Das Ziel muss die Preisanpassung bleiben

Auch wenn die rechtliche Position der Apotheken hier gut ist, führt diese Situation doch zu Unsicherheit. Sie macht bei Retaxationen Mühe und bringt Ärger, der eigentlich vermeidbar wäre. Denn allein die Taxierung der tatsächlichen Einkaufpreise sollte bereits genug Anreiz für die Krankenkassen sein, sich zu bewegen. Die Anpassung dieser Preise ist das wesentliche Ziel - und die AMPreisV gibt den Apotheken auch die Möglichkeit dies durchzusetzen.

Was den Umgang mit Teilmengen eingekaufter Stoffe angeht, stellt die Hilfstaxe einen in sich schlüssigen Kompromiss dar, der seit Jahrzehnten bewährt ist. Dort werden gängige Substanzen festgelegt, bei denen jeweils Teilmengen taxiert werden. Für die weniger gängigen Stoffe sind die ganzen Einkaufsmengen anzusetzen.

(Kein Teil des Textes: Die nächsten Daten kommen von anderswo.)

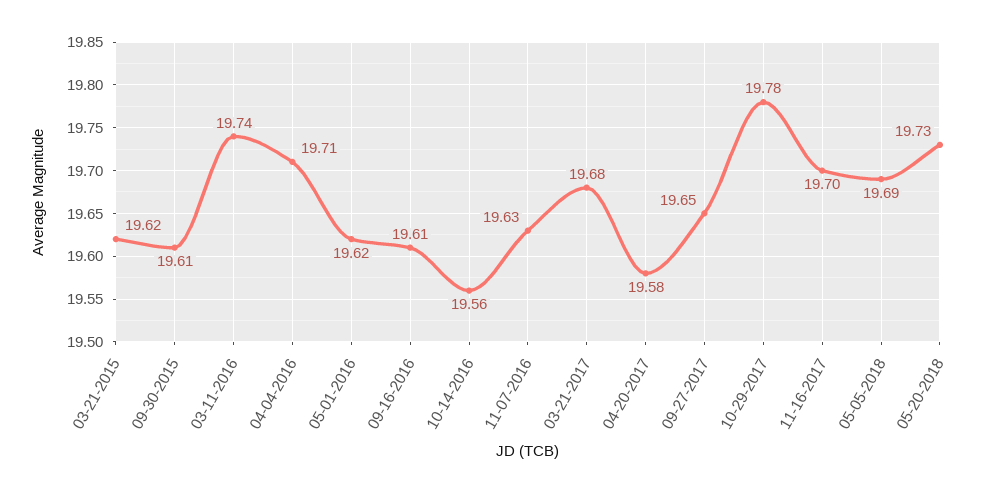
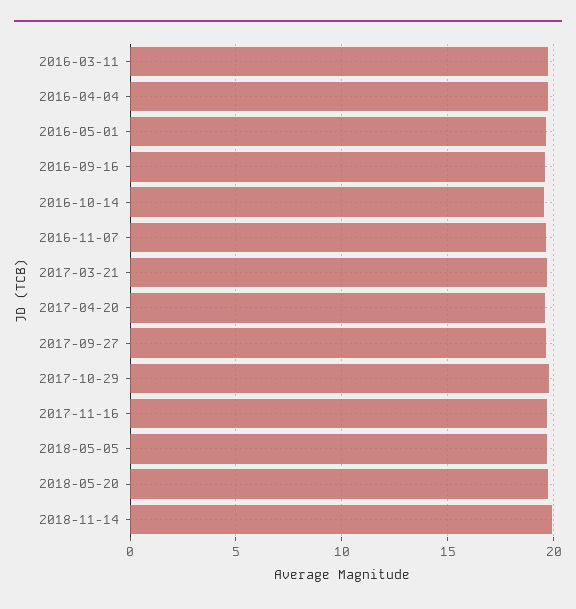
03-21-2015: 19.62 -> none
09-30-2015: 19.61 -> none
2018-11-14: none -> 20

Doch nun entwickelt sich ein nerviger Streit um eine Frage, die sich mit der gemeinsam vereinbarten Hilfstaxe gar nicht stellen würde. Stattdessen könnte die Hilfstaxe ein schönes Beispiel für eine konstruktive Selbstverwaltung sein. Von dieser Vorgehensweise möchten auf die Dauer wohl auch die Apotheken nicht abweichen. Letztlich geht es bei den Teilmengen „nur“ um ein Druckmittel. Es sollte den Krankenkassen deutlich machen, wie sehr sie von der Hilfstaxe profitieren. Natürlich wäre dieser Druck noch wirksamer, wenn die Position der Apotheken höchstrichterlich bestätigt wird. Doch letztlich wird dabei Energie aufgewendet, um die Regeln für eine Situation zu klären, die niemand haben will, nämlich den vertragslosen Zustand. Der könnte damit zum Normalfall werden. Das ist eine Bankrotterklärung für die Selbstverwaltung. Vor allem droht das Ziel aus dem Blickfeld zu geraten. Die Hilfstaxe sollte mit Leben gefüllt und nicht zerstört werden. Es geht darum, realistische Preise für die Hilfstaxe auszuhandeln und endlich eine regelmäßige Anpassung zu etablieren, die funktioniert. Das ist die wesentliche Aufgabe - übrigens auch weit über die Rezeptur hinaus. Dieses Ziel gilt es zu verfolgen, und hier müssen sich die Krankenkassen bewegen, weil die Preissteigerungen nicht zu leugnen sind.